Prompt
Each line in the records that mentions the word "total" needs to be listed.

(Change detection data)
================

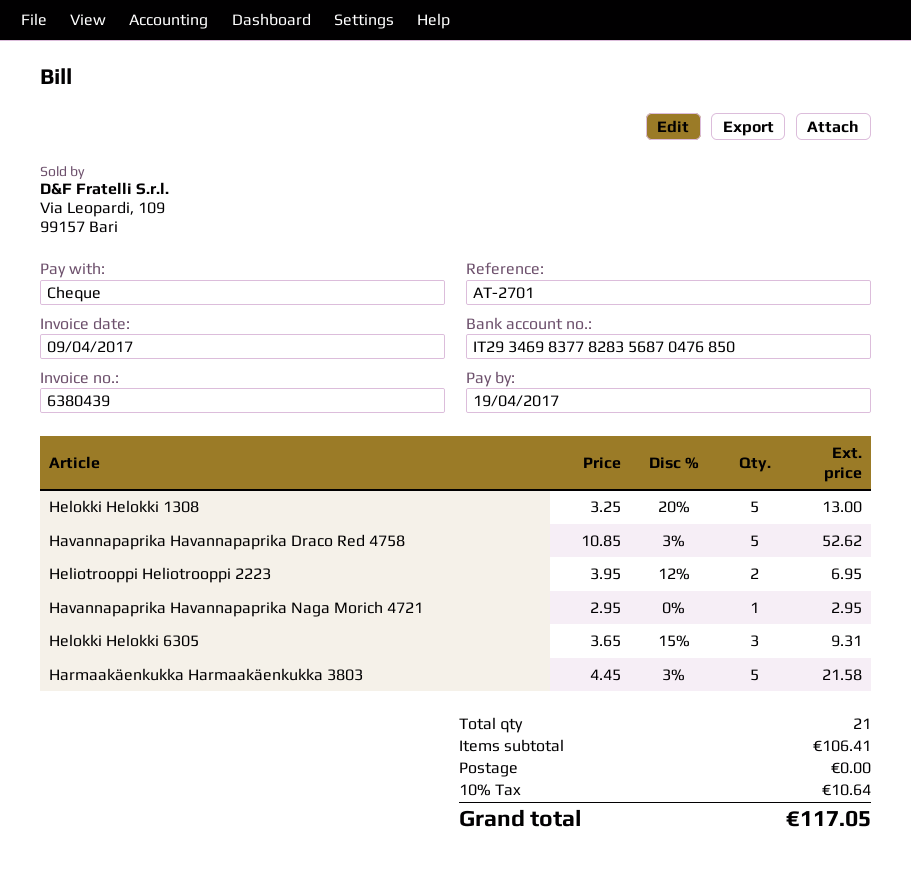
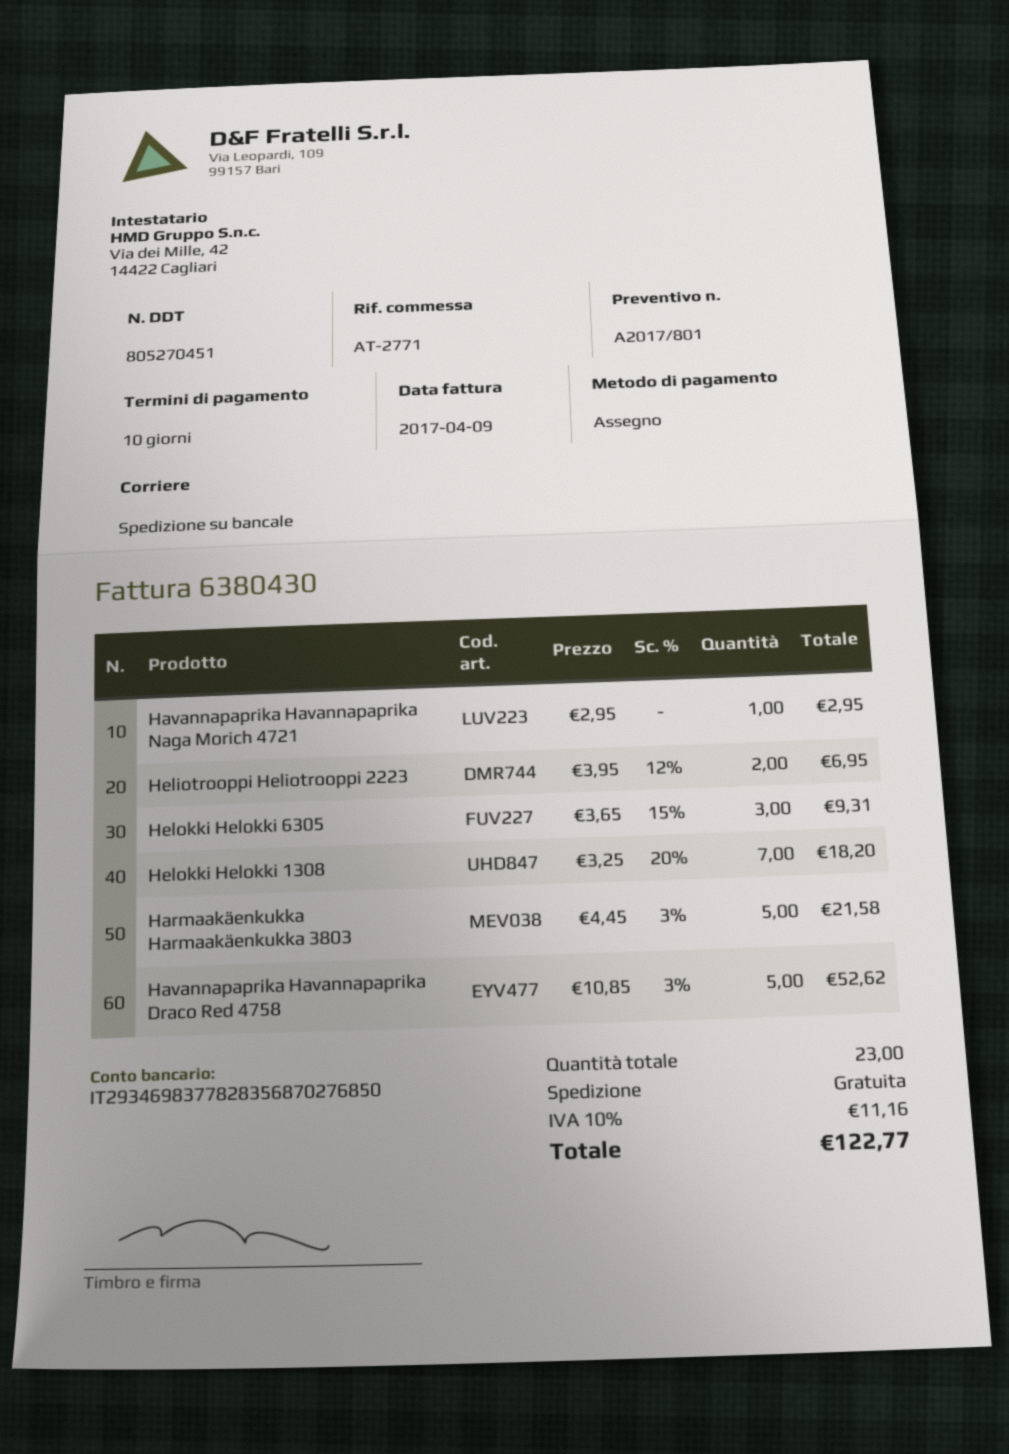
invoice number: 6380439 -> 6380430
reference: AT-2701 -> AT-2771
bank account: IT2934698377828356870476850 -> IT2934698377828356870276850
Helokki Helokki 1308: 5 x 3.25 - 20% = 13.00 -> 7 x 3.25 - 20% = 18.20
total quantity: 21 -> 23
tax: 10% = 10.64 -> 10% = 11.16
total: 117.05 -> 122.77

================

Answer section
total quantity: 21 -> 23
total: 117.05 -> 122.77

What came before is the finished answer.